On Tue, 04 Apr 2017 21:33:48 +0200, Andy Seaborne <a...@apache.org> wrote:

i am sure to run an
official Fuseki-'Reference' public endpoint is a very harmless and for
everyone comprehensible suggestion...

Open source, at Apache at least, is about community.

The code is available and anyone can put use it to put up a server. That is how the costs get shared. There is no distinction of "official".

People-capacity is the biggest limitation to everything for open source projects.


The project has "sparql.org" (it's on Apache hardware - it's a little VM) which I set up - the management and allocation of project VMs is by the Apache infrastructure team who have it highly automated. They automate everything - economies of scale.


Even keeping "sparql.org" up vaguely 24x7 isn't trivial. Most of the time, nothing needs doing.

But there are short bursts of activity needed to fix things. Last week it went down - I was travelling - and I get twitter reports. Turns out that the VM is hosed in weird and wonder VM/memory ways and it needs Apache Infrastructure to reboot - that problem took time to track down.

sparql.org gets all sorts of web-rubbish coming its way as well.

That includes DOS attacks and people hitting it with repeated queries ... in parallel.

It's a small VM -- we are lucky enough to get free.

The Apache Software Foundation runs almost entirely on volunteer effort - there are a few (small single digits) employees keeping the core (email, archives, SVN, git) infrastructure up and running.
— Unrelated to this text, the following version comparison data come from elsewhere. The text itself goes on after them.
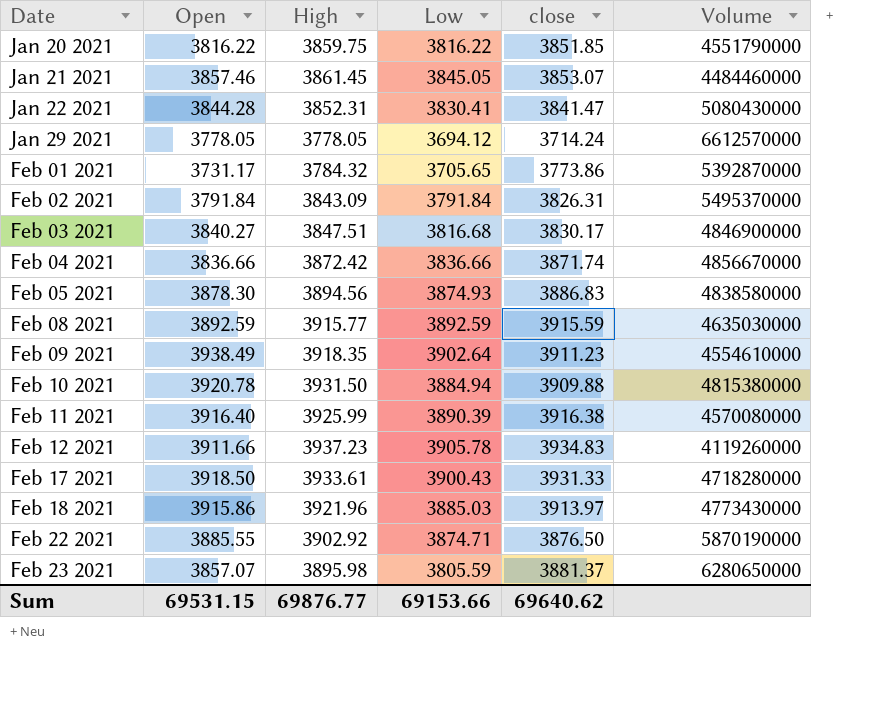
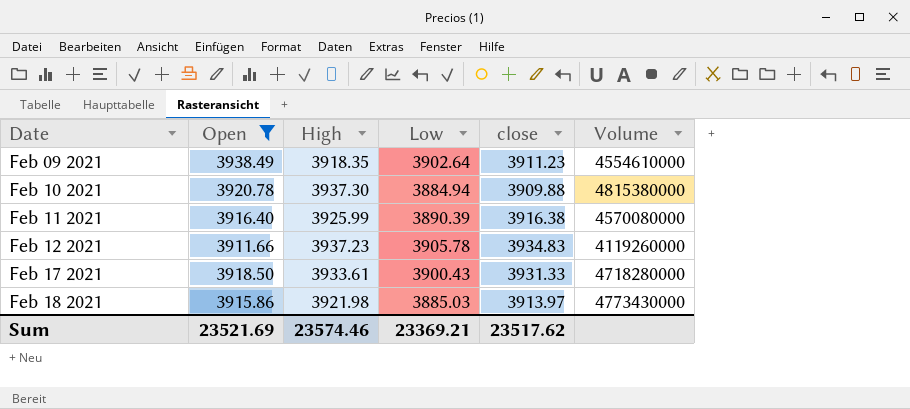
filter: none -> Open >= 3911.66
Feb 10 2021 | High: 3931.50 -> 3937.30
Feb 18 2021 | High: 3921.96 -> 3921.98
Sum | Open: 69531.15 -> 23521.69
Sum | High: 69876.77 -> 23574.46
Sum | Low: 69153.66 -> 23369.21
Sum | close: 69640.62 -> 23517.62

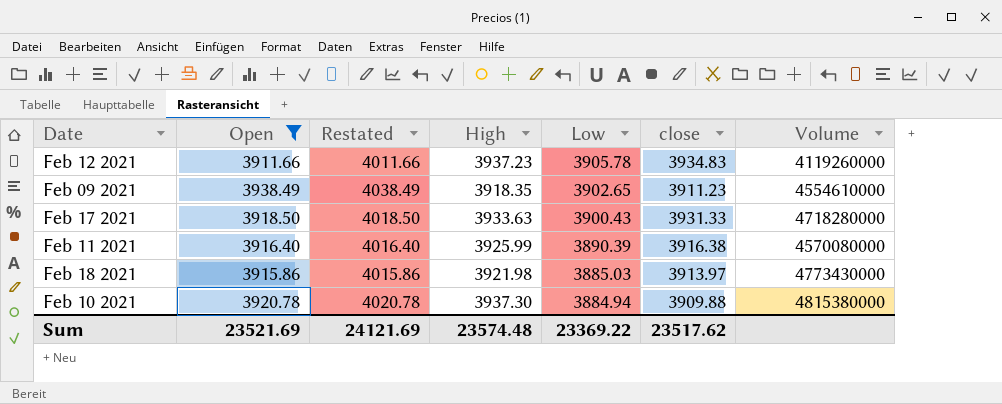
row order: Date ascending -> Low descending
column Restated | formula: none -> [Open] + 100
Feb 09 2021 | Low: 3902.64 -> 3902.65
Feb 17 2021 | High: 3933.61 -> 3933.63
Sum | High: 23574.46 -> 23574.48
Sum | Low: 23369.21 -> 23369.22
The rest of the infrastructure is kept up and running by volunteers (e.g. the build server).

It would be nice to put up a more interesting data set on sparql.org and to take time refresh its UI (it's the old Fuseki1) with a nice SPARQL query editor/form.

Something small - 1-2 M triples to run in memory.

And it needs people-time.

        Andy


All this means in practice also:

The most important app-case of Fuseki (running as a public endpoint) cannot be demonstrated by its developers in a real-world-scenario with a well-known database like dbpedia, because this costs too much and there is nobody to finance this.

But small steps with sparql.org as Fuseki-public-endpoint are possible...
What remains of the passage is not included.